Schon in diesem Zeitraum habe man die Expansionsgeschichte des Universums in den letzten 11 Milliarden Jahren so genau vermessen, dass die Abweichung nicht mehr als einen Prozent beträgt. Dafür haben die Forscher und Forscherinnen unter anderem sogenannte Baryonische akustische Oszillationen (BAO) analysiert. Das sind gigantische Strukturen, die auf ein Wechselspiel von Gravitation und Druck wenige Hunderttausend Jahre nach dem Urknall zurückgehen. Weil die in zu großen Entfernungen zu lichtschwach sind, haben sie dort gewissermaßen den Schatten dieser Strukturen vermessen, den dahinter liegende, aktive Galaxienkerne werfen. Dafür haben sie 450.000 dieser Quasare genutzt, schreibt die US-Forschungseinrichtung NOIRLab.

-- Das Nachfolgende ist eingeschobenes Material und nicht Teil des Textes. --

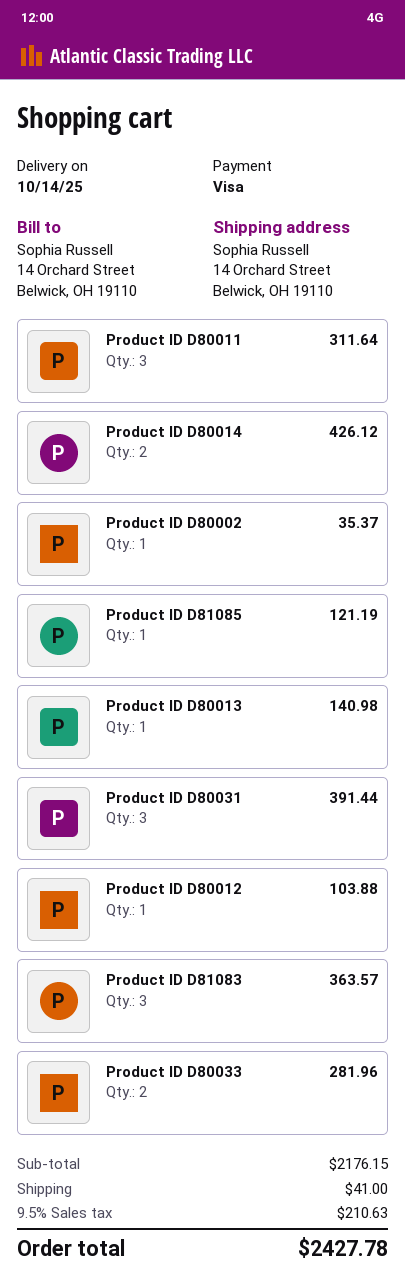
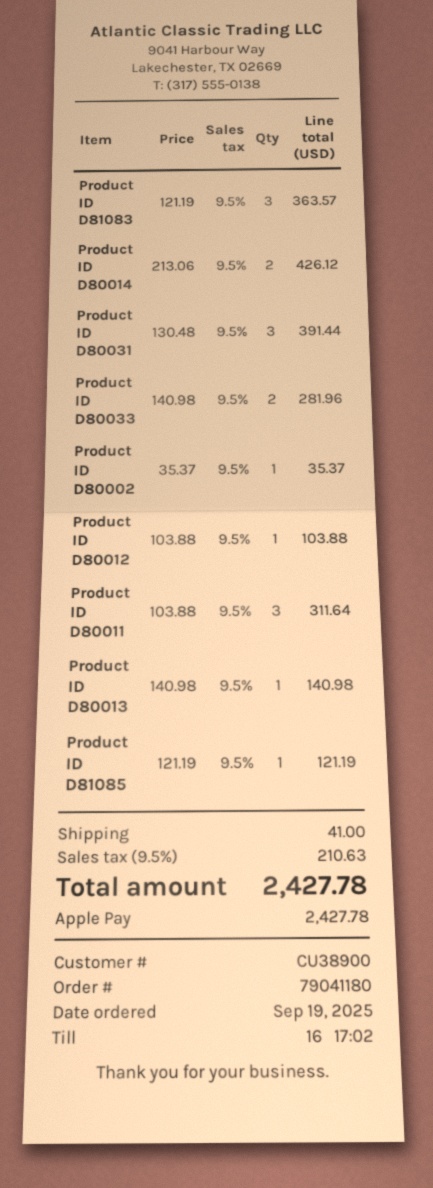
payment method: Visa -> Apple Pay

Nachdem Anfang des 20. Jahrhunderts unter anderem von Edwin Hubble nachgewiesen worden war, dass das Universum expandiert, war die Forschung lange davon ausgegangen, dass sich diese Expansion verlangsamt. Erst 1998 wurde dann durch die Analyse entfernter Supernovae entdeckt, dass sich die Ausdehnung ganz im Gegenteil sogar beschleunigt. Dafür bekamen Saul Perlmutter, Brian Schmidt und Adam Riess 2011 den Nobelpreis für Physik. Für diese Beschleunigung soll die sogenannte Dunkle Energie verantwortlich sein, deren Natur aber weiterhin rätselhaft ist. Das DESI soll bei der Ergründung helfen und die ersten Daten legen nun nahe, dass das gelingen kann. Noch ist aber viel Arbeit nötig. Die Forschungsartikel zu den Daten aus dem ersten Jahr wurden jetzt vorab veröffentlicht.